Software requirements

The keywords “MUST”, “MUST NOT”, “SHOULD”, etc. are to be interpreted as described in RFC 2119.

BioContainers is a registry of Docker and Singularity containers automatically created from all of the software packages on Bioconda. Where possible nf-core will use BioContainers to fetch pre-built software containers and Bioconda to install software using Conda.

1 Use of container directives

Software requirements SHOULD be declared within the module file using the Nextflow container directive. For single-tool BioContainers, the nf-core modules create command will automatically fetch and fill in the appropriate Conda / Docker / Singularity definitions by parsing the information provided in the first part of the module name:

conda "bioconda::fastqc=0.11.9"
container "${ workflow.containerEngine == 'singularity' && !task.ext.singularity_pull_docker_container ?
    'https://depot.galaxyproject.org/singularity/fastqc:0.11.9--0' :
    'biocontainers/fastqc:0.11.9--0' }"

2 Use of conda directive

If the software is available on Conda, also define it in an environment.yml file alongside the main.nf of the module, and pass it to the Nextflow conda directive within main.nf.

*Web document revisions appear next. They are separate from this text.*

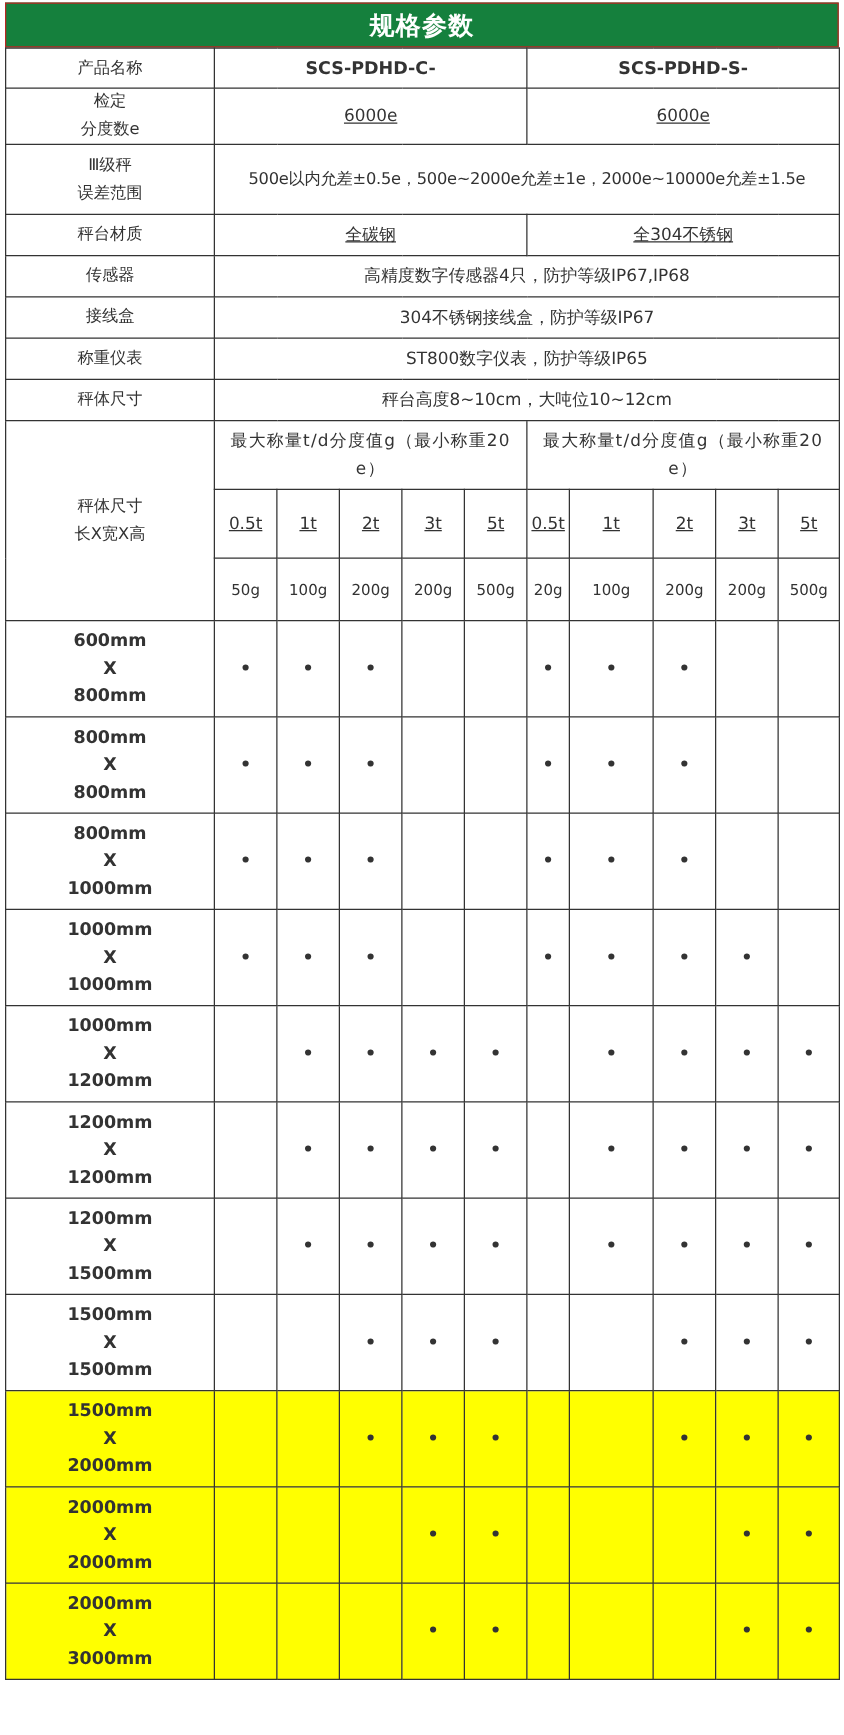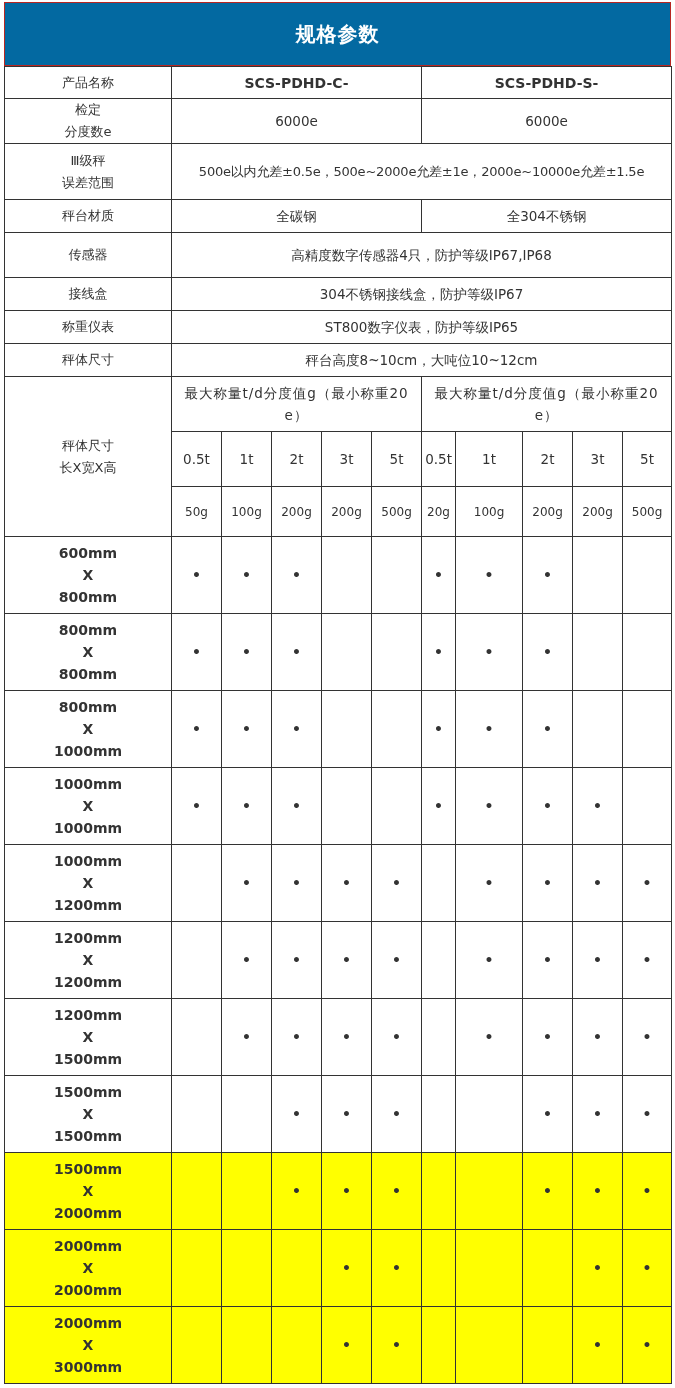--- a/index.html
+++ b/index.html
@@ -1,36 +1,36 @@
 <!DOCTYPE html>
 <html><head>
 <meta charset="utf-8">
 <style>
   * { box-sizing: border-box; margin: 0; padding: 0; }
   html, body { width: 675px; height: 1388px; background: #ffffff; overflow: hidden; }
   body { font-family: "DejaVu Sans", "Liberation Sans", sans-serif; color: #333333; position: relative; }
   .wrap { position: absolute; left: 4px; top: 2px; width: 667px; }
   .title-bar {
-    height: 64px; background: #0369a1; color: #ffffff;
+    height: 36px; background: #15803d; color: #ffffff;
     font-weight: bold; font-size: 20px; letter-spacing: 1px;
     display: flex; align-items: center; justify-content: center;
     border: 1px solid #b82622;
   }
   table.spec {
     border-collapse: collapse; width: 667px; table-layout: fixed;
     font-size: 13px; color: #333333;
   }
   table.spec td {
     border: 1px solid #333333; text-align: center; vertical-align: middle;
     line-height: 22px; padding: 0 3px; word-break: break-all;
   }
   td.label { font-weight: normal; font-size: 13px; color: #333333; }
   td.model { font-weight: bold; font-size: 14px; }
   td.left { text-align: left; padding-left: 6px; font-size: 13.5px; }
-  td.sub { font-size: 13.5px; }
+  td.sub { font-size: 13.5px; text-decoration: underline; }
   td.div { font-size: 12px; }
   td.size { font-weight: bold; font-size: 14px; line-height: 22px; }
   td.dot { font-size: 14px; font-weight: bold; }
   tr.hl td { background: #ffff00; }
   .note { position: absolute; left: 4px; top: 1371px; font-size: 13px; font-weight: bold; color: #c8232c; margin-top: 34px; }
 </style>
 </head>
 <body>
 
 <div class="wrap">
@@ -62,21 +62,21 @@
       </tr>
       <tr style="height:56px">
         <td class="label"><span>Ⅲ级秤</span><br><span>误差范围</span></td>
         <td class="left" colspan="10" style="font-size:13px;letter-spacing:-0.2px">500e以内允差±0.5e，500e~2000e允差±1e，2000e~10000e允差±1.5e</td>
       </tr>
       <tr style="height:33px">
         <td class="label">秤台材质</td>
         <td class="sub" colspan="5">全碳钢</td>
         <td class="sub" colspan="5">全304不锈钢</td>
       </tr>
-      <tr style="height:45px">
+      <tr style="height:33px">
         <td class="label">传感器</td>
         <td class="left" colspan="10">高精度数字传感器4只，防护等级IP67,IP68</td>
       </tr>
       <tr style="height:33px">
         <td class="label">接线盒</td>
         <td class="left" colspan="10">304不锈钢接线盒，防护等级IP67</td>
       </tr>
       <tr style="height:33px">
         <td class="label">称重仪表</td>
         <td class="left" colspan="10">ST800数字仪表，防护等级IP65</td>

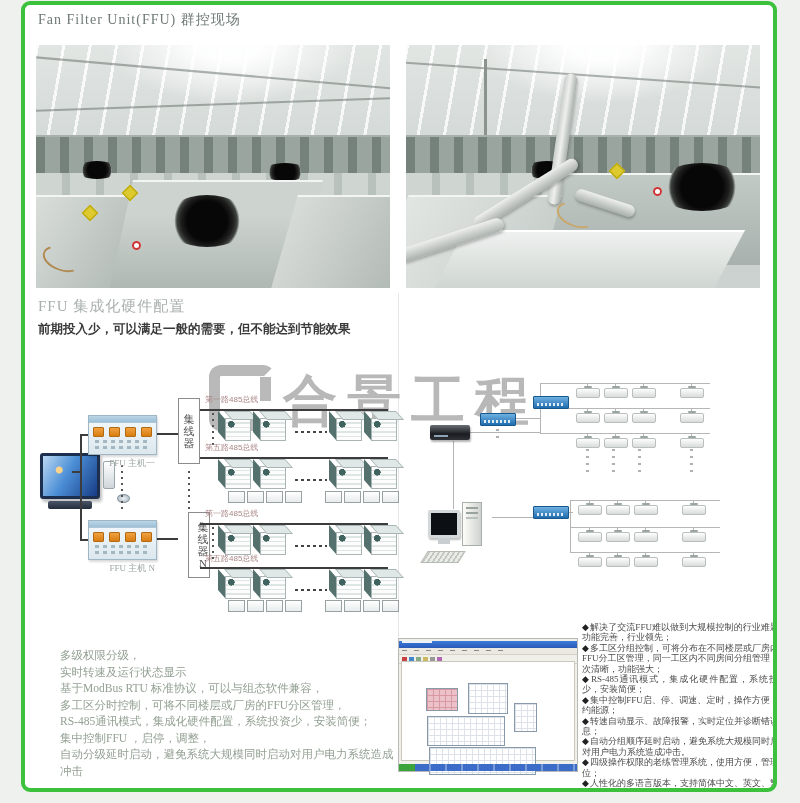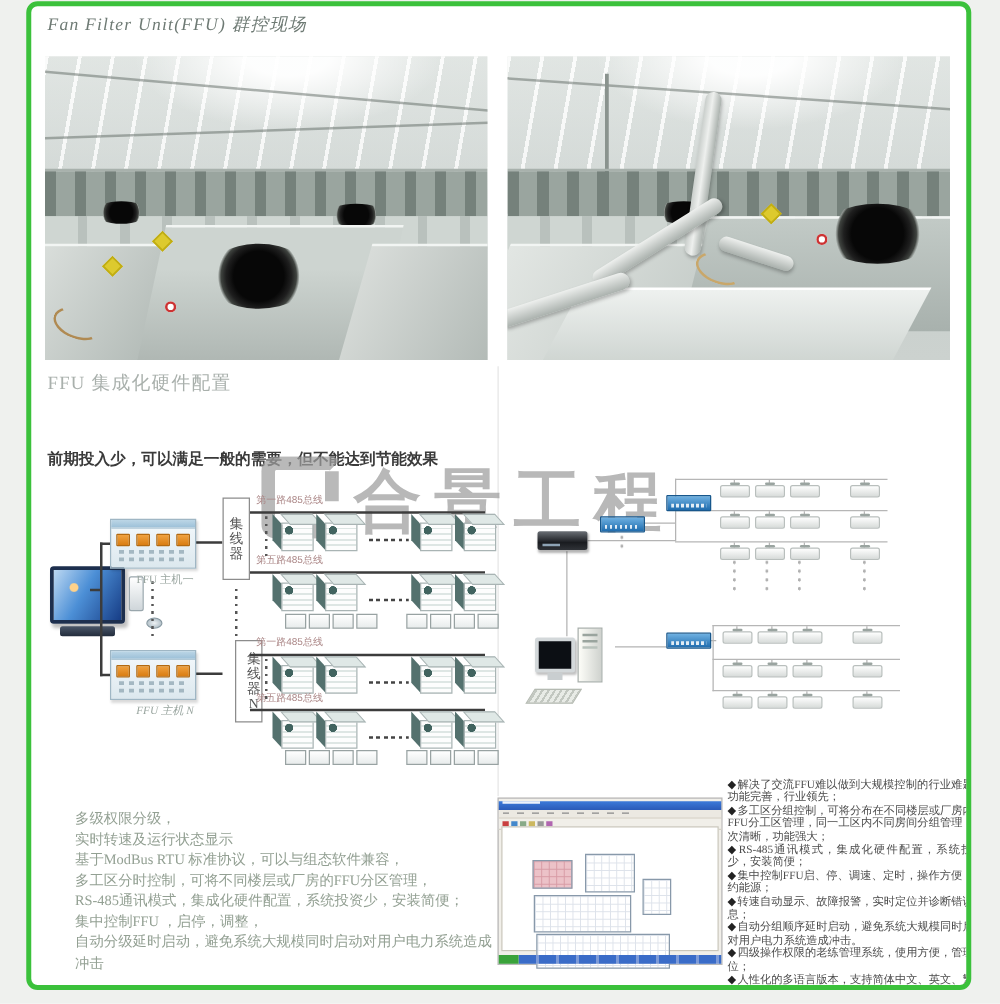--- a/index.html
+++ b/index.html
@@ -3,24 +3,24 @@
 <meta charset="utf-8">
 <style>
   html,body{margin:0;padding:0;}
   body{width:800px;height:803px;background:#eff1ee;position:relative;
        font-family:"Liberation Sans",sans-serif;overflow:hidden;}
   #frame{position:absolute;left:21px;top:1px;width:748px;height:783px;
          background:#fff;border:4px solid #3bc13b;border-radius:9px;overflow:hidden;}
   .abs{position:absolute;}
   
   .title{position:absolute;left:13px;top:6px;font-family:"Liberation Serif",serif;
-         font-size:14px;color:#6e7a74;letter-spacing:1px;font-style:italic;}
+         font-size:14px;color:#6e7a74;letter-spacing:1px;}
   .sect-h{position:absolute;font-family:"Liberation Serif",serif;font-size:15px;
           color:#a9b0ac;letter-spacing:1px;}
-  .sect-d{position:absolute;font-size:12.5px;font-weight:bold;color:#3a3a3a;line-height:17px;margin-top:38px;}
+  .sect-d{position:absolute;font-size:12.5px;font-weight:bold;color:#3a3a3a;line-height:17px;}
   .rec{color:#f00;font-size:14px;font-weight:bold;margin-left:3px;}
   .divider{position:absolute;left:373px;top:288px;width:1px;height:344px;background:#e6e6e6;}
   .lfeat{font-family:"Liberation Serif",serif;font-size:11.5px;color:#93a093;line-height:16.5px;}
   .rfeat{font-family:"Liberation Serif",serif;font-size:9px;color:#4c4c4c;line-height:10.4px;text-align:justify;}
   .dm{color:#222;margin-right:1px;}
   
   .watermark{position:absolute;left:184px;top:360px;display:flex;
              z-index:1;opacity:.72;}
   .wm-logo{width:44px;height:44px;border:11px solid #9f9f9f;border-radius:12px;
            border-right-color:transparent;position:relative;margin-right:8px;}
@@ -230,21 +230,21 @@
     <div class="hd"></div>
     <div class="btns">
         <div class="pbtn"></div>
         <div class="pbtn"></div>
         <div class="pbtn"></div>
         <div class="pbtn"></div>
       </div>
     <div class="dr"></div>
     <div class="dr"></div>
   </div>
-  <div class="plabel" style="left:63px;top:557px;font-style:italic;">FFU 主机 N</div>
+  <div class="plabel" style="left:63px;top:557px;">FFU 主机 N</div>
 
   <div class="hub" style="left:153px;top:393px;">
     <span>集线器</span>
   </div>
   <div class="hub" style="left:163px;top:507px;justify-content:flex-end;">
     <span>集线器N</span>
   </div>
 
   <div class="buslabel" style="left:180px;top:389px;">第一路485总线</div>
   <div class="hl" style="left:175px;top:404px;width:188px;"></div>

Using bioconda::bwa=0.7.17 as an example, pin software to the channel (i.e., bioconda) and version (i.e., 0.7.17).

Do not pin Conda packages to a build because they can vary on different platforms.

3 Re-use of multi-tool containers

Multi-tool containers are also available on BioContainers. For example, bwa and samtools. Install and use the galaxy-tool-util package to search for both single- and multi-tool containers available in Conda, Docker and Singularity format. For example, to search for Docker (hosted on Quay.io) and Singularity multi-tool containers with both bowtie and samtools installed, use the following command:

mulled-search --destination quay singularity --channel bioconda --search bowtie samtools | grep "mulled"
Note

Build information for all tools within a multi-tool container can be obtained in the /usr/local/conda-meta/history file within the container.

4 Creation of new multi-tool containers

It is also possible for a new multi-tool container to be built and added to BioContainers by submitting a pull request on their multi-package-containers repository.

  • Fork the multi-package-containers repository

  • Make a change to the hash.tsv file in the combinations directory see here for an example where pysam=0.16.0.1,biopython=1.78 was added.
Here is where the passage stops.